= About this task =
Nothing but the line containing "Burning Rope EZ Genetics | Daydreamz" and the lines after it in the entries below should appear, each repeated exactly.

= Given data =
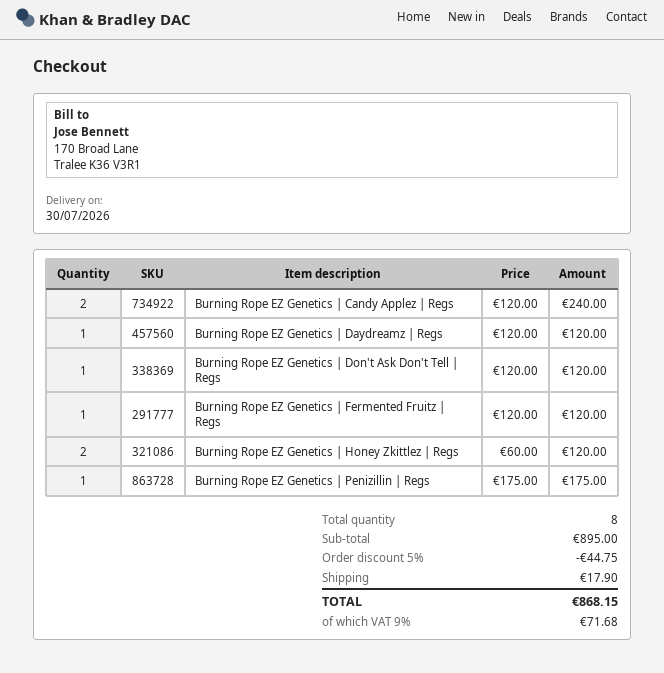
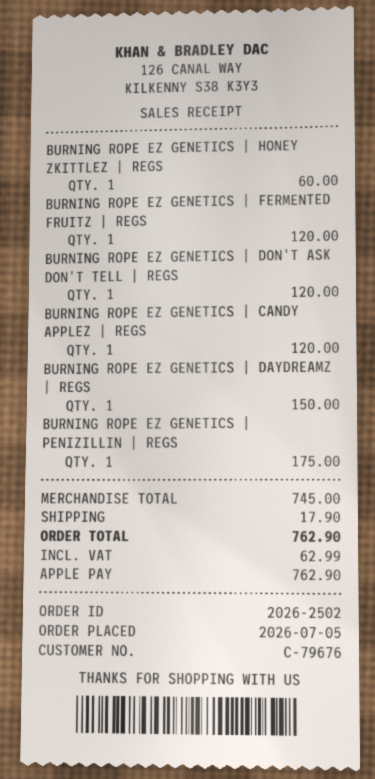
Burning Rope EZ Genetics | Candy Applez | Regs: 2 for 240.00 -> 1 for 120.00
Burning Rope EZ Genetics | Daydreamz | Regs: 1 for 120.00 -> 1 for 150.00
Burning Rope EZ Genetics | Honey Zkittlez | Regs: 2 for 120.00 -> 1 for 60.00
subtotal: 895.00 -> 745.00
discount: 5% = 44.75 -> none
tax: 71.68 -> 62.99
total: 868.15 -> 762.90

= Solution for this problem =
Burning Rope EZ Genetics | Daydreamz | Regs: 1 for 120.00 -> 1 for 150.00
Burning Rope EZ Genetics | Honey Zkittlez | Regs: 2 for 120.00 -> 1 for 60.00
subtotal: 895.00 -> 745.00
discount: 5% = 44.75 -> none
tax: 71.68 -> 62.99
total: 868.15 -> 762.90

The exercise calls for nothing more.